2.2. Dendritic Cell Cultures

We collected bone marrow from naïve female C57BL/6 mice. We harvested their femurs and tibias, removed the ends of the bones, and flushed the bone marrow out with a syringe and phosphate-buffered saline. We then made the bone marrow into a single-cell suspension by pipetting it, counted the cells using a hemocytometer, and resuspended them in media (RPMI with 1% penicillin/streptomycin, beta-mercaptoethanol, and 10% fetal bovine serum) at a concentration of 1.25 × 106 cells per mL. We added the granulocyte–monocyte-colony-stimulating factor (GM-CSF) (Biolegend Cat#576308) at a concentration of 20 ng/mL. We aliquoted the cultures into flasks, which we kept in a 37 °C humidified incubator with 5% CO2 starting from day zero. On day two, we added fresh media and GM-CSF to the cultures. On day five, we removed half of the media and centrifuged it at 500× g for 5 min to recover non-adherent cells. We discarded the supernatant and resuspended the cells in the same volume of fresh media and GM-CSF that we had removed. On day seven, we used the cultures for vaccine preparation.
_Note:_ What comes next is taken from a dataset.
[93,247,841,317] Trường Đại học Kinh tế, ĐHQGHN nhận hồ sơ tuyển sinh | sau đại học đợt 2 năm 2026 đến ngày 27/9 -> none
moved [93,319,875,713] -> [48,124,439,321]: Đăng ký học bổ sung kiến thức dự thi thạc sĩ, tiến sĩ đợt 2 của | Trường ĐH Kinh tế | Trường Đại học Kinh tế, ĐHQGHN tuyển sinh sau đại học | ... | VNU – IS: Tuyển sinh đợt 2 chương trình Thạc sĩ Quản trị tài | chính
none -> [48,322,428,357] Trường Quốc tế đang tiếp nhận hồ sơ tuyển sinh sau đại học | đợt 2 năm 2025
2.3. Dendritic Cell Vaccine Preparation

To harvest the DC cultures, non-adherent and loosely adherent cells were pipetted up and down using a serological pipette. The cells were then transferred into a conical tube and centrifuged at 500× g for 5 min. The cells were resuspended in 5 mL of media and counted using a hemocytometer. The DCs were then stimulated with 100 ng/mL of lipopolysaccharide (LPS) from Escherichia coli O55:B5 and loaded with 1 µg/mL of the chicken ovalbumin257–264 (SIINFEKL) peptide (PepScan Systems, Lelystad, Netherlands), which is the immunodominant CD8+ T cell epitope for C57BL/6 mice. This process was carried out for one hour at 37 °C and mixed every 10–15 min. The cells were then washed three times with phosphate-buffered saline and resuspended in phosphate-buffered saline for 1 × 106 cells per 60 µL. The mice were then injected with 0.5 × 106 cells per injection dose into the footpad of a hind limb.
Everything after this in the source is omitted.